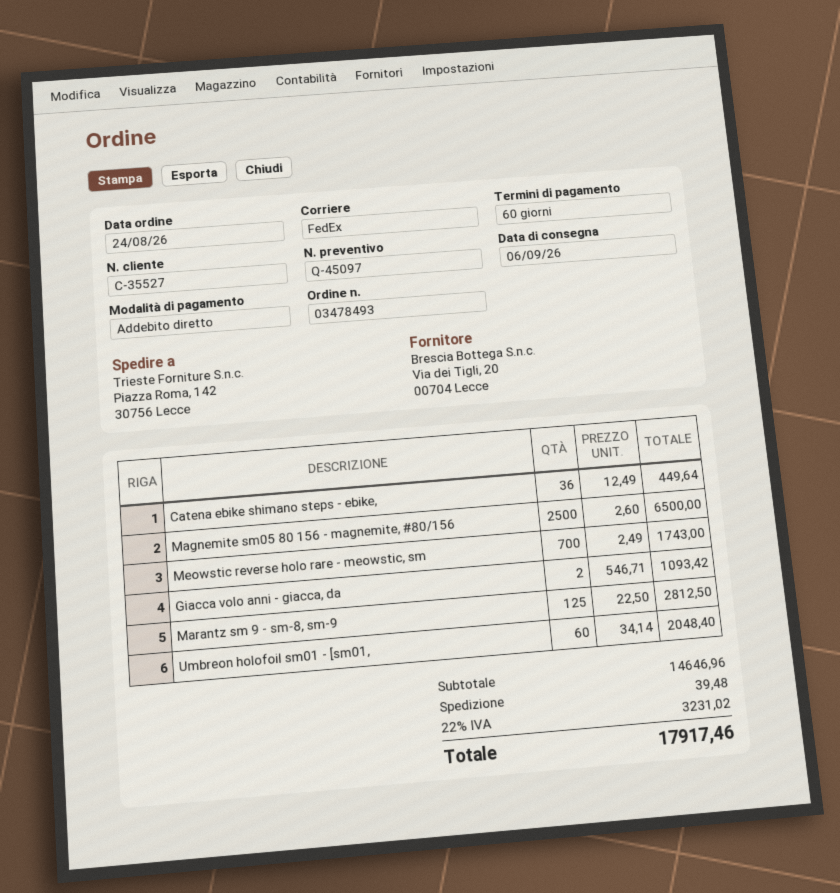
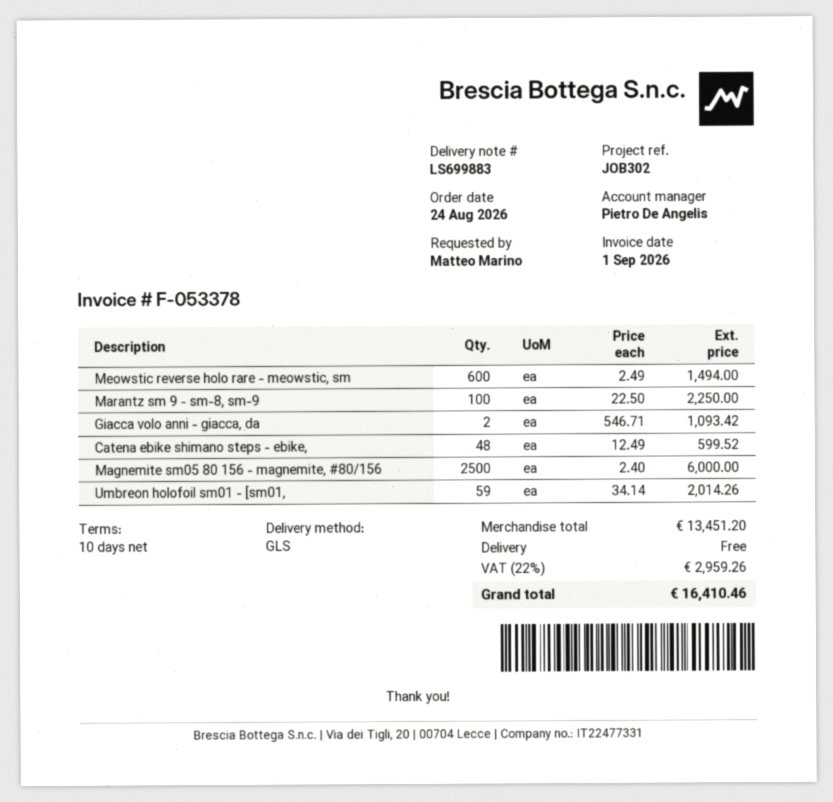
payment terms: 60 days -> 10 days
shipping method: FedEx -> GLS
Catena ebike shimano steps - ebike,: 36 x 12.49 = 449.64 -> 48 x 12.49 = 599.52
Magnemite sm05 80 156 - magnemite, #80/156: 2500 x 2.60 = 6500.00 -> 2500 x 2.40 = 6000.00
Meowstic reverse holo rare - meowstic, sm: 700 x 2.49 = 1743.00 -> 600 x 2.49 = 1494.00
Marantz sm 9 - sm-8, sm-9: 125 x 22.50 = 2812.50 -> 100 x 22.50 = 2250.00
Umbreon holofoil sm01 - [sm01,: 60 x 34.14 = 2048.40 -> 59 x 34.14 = 2014.26
subtotal: 14646.96 -> 13451.20
shipping: 39.48 -> 0.00
tax: 22% = 3231.02 -> 22% = 2959.26
total: 17917.46 -> 16410.46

══════════

## Exercise brief:
A verbatim copy of the listing above, starting from the line with "Umbreon holofoil sm01" and running to its last line, is the only output needed.

## Answer box:
Umbreon holofoil sm01 - [sm01,: 60 x 34.14 = 2048.40 -> 59 x 34.14 = 2014.26
subtotal: 14646.96 -> 13451.20
shipping: 39.48 -> 0.00
tax: 22% = 3231.02 -> 22% = 2959.26
total: 17917.46 -> 16410.46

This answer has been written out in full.